I'm sure we used to try and insert toilet talk into that song, but I can't for the life of me remember how. But then again, i can barely remember last week, let alone 30 years ago.
find themselves in the hole and... start digging, deeper and deeper, furiously, and with the most ridiculous tools, like a toothbrush up their arse. I bet they'll soon, faced with "general public outrage" send some poor "spokesperson" to apologize to the family and issue a statement that their position has been mis-interpreted and mis-represented, etc,etc.
and, by the way, is it one of those "healthy" meals on that plate? Yum-me! :/
that's a lolly she's got there for desert! a lolly!! ffs!!!
why's she comlpaining? we never got lollies at our canteen when i were a lad at school. it was always horrible unidentifiable stale pudding of some kind drowned cold custard. i would have killed for a lolly!
kids these days, tsk, [cue Monty Python....]
What concerns me, is that primary school are given the option to eat junk food.

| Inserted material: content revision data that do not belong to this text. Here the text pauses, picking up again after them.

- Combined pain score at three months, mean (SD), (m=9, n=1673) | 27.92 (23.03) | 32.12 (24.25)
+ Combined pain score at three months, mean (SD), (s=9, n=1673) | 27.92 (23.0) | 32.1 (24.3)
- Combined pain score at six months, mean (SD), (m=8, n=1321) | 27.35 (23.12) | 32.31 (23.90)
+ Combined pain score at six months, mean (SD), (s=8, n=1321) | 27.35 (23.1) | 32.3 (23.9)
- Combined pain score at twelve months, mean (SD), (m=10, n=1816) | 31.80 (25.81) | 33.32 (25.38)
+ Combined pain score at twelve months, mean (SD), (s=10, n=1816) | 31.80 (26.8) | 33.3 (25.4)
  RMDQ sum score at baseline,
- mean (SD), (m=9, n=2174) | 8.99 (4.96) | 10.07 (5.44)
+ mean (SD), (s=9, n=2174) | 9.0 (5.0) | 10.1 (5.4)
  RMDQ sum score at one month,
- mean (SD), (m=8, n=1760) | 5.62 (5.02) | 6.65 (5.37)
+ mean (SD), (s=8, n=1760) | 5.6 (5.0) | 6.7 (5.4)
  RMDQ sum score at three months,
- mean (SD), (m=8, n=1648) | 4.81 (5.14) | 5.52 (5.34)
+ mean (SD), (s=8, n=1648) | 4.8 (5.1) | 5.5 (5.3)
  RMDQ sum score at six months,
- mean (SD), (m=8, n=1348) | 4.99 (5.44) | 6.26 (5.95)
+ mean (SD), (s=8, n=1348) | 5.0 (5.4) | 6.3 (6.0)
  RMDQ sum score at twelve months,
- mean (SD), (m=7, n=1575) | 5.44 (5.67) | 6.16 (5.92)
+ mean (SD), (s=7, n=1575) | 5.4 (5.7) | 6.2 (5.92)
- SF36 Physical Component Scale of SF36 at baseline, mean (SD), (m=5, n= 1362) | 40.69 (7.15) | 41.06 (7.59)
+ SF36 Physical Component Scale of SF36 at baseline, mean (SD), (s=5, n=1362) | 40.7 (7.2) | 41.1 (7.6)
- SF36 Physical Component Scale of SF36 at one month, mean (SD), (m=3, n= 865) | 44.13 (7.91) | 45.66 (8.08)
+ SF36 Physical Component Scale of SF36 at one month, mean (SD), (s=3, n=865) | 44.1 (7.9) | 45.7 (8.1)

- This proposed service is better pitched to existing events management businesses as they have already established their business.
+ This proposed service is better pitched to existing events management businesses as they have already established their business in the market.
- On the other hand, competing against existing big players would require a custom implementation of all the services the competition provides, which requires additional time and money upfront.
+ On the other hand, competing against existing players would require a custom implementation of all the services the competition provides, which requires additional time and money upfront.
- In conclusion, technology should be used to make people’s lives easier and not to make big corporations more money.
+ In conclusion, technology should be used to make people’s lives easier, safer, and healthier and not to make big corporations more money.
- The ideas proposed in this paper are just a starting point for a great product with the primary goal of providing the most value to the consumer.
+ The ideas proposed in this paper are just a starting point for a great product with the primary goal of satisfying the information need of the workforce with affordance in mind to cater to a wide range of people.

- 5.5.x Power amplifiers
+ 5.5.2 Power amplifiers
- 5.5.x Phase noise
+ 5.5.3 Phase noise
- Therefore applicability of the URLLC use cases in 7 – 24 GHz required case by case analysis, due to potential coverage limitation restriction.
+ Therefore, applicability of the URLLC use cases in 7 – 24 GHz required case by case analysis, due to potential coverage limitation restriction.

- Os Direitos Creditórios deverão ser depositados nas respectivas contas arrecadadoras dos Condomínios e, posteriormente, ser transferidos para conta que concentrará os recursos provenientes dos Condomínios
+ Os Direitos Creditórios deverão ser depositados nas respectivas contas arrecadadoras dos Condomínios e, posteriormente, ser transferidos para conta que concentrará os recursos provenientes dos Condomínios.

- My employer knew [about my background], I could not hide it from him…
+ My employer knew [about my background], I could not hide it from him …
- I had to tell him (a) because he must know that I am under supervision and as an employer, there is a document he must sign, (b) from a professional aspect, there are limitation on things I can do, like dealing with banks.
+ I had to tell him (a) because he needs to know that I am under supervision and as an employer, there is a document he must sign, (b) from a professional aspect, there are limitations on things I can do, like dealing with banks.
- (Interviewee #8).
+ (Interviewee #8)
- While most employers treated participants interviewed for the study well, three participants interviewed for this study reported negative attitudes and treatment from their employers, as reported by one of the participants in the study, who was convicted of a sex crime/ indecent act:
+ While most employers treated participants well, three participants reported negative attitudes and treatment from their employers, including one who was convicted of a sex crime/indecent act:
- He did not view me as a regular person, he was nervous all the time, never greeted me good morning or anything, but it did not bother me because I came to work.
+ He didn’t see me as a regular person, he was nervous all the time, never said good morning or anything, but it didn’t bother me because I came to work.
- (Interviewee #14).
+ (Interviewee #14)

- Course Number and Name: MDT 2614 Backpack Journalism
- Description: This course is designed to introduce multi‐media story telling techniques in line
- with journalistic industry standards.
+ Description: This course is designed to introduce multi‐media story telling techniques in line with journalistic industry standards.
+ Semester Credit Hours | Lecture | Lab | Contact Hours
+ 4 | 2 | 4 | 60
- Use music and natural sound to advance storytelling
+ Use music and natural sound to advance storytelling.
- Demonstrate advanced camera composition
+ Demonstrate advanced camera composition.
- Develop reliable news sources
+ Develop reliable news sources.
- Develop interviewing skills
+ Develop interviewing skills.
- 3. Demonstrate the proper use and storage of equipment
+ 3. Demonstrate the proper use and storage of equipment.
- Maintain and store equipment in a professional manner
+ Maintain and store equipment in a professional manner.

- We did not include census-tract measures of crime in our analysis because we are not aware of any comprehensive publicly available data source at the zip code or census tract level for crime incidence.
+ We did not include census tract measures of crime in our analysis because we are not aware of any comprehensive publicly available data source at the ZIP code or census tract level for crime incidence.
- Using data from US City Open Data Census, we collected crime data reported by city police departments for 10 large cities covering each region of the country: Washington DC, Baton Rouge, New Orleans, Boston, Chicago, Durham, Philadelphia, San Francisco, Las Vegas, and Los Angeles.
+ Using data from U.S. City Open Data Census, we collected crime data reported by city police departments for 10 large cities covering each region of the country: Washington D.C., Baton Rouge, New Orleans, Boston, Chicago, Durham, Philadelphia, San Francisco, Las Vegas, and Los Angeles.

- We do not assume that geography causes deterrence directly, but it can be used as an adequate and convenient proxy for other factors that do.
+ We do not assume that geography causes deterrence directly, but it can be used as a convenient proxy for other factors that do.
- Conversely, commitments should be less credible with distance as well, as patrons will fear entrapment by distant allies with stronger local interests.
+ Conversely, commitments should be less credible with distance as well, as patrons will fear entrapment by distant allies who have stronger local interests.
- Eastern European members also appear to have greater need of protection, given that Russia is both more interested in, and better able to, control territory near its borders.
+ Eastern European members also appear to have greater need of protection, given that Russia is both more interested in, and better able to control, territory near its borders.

Its OK to give them an ice lolly and burger, as there was the option of an 'all you can eat salad bar'. These are small children - given the option of course most of them will eat the high in sugar and fat food.
If my child went to this school i would be fuming, and the catering staff, teachers and councillors should be disgraced of themselves.
I have kids at school, the school menu is published and rotates over 2 weeks (9 day option). They are allowed a "junk" option once a week (burgers for our little uns) and chips one day. The rest is pasta, rice, pie, sausage and mash, jacket potatoes. Veg with every meal and fruit as an option daily.
I have brought up my children to appreciate fruit and vegetables as a normal part of their eating as such even the 5 year old picks up fruit to eat (not just in school but in cafe's too).
Whilst not the best looking thing in the world there is a hell of a lot worse and I would like to see both sides of the story (and the menus) before I jump on the venom wagon.
The council are saying choices include things like 'meat or vegetarian lasagne served with carrots and garlic bread or chicken pie with puff pastry, mashed potato and mixed vegetables,' but what the photo shows is a very small hamburger, two potato croquettes, three slices of cucumber and an ice lolly. With a disparity that wide between advertisement and reality, small wonder the council has moved to stop the child.
There's lasagne and then there's lasagne, there's chicken pie & then there's chicken pie.
From the picture in the previous article I had a problem working out that the strange flat brownish thing was supposed to be pizza. I've seen (and eaten) burgers that bear virtually no resemblance to the one in the picture for this article. 3 slices of cucumber could be described very loosly as "salad" - especially if there were other offerings available on the salad bar, however inedible they may have been (brown slimy lettuce, the same bowl of tomatoes that was offered the previous day etc).
1 scoop of "smash" made with no butter and dried out through being sat under a heat lamp isn't really any more appetising than those croquettes, and cheap tinned or frozen mixed vegetables can be pretty revolting. A small brick of rock hard bread that's been baked to death with a drizzle of artificial garlic flavoured oil isn't exactly haute cuisine either.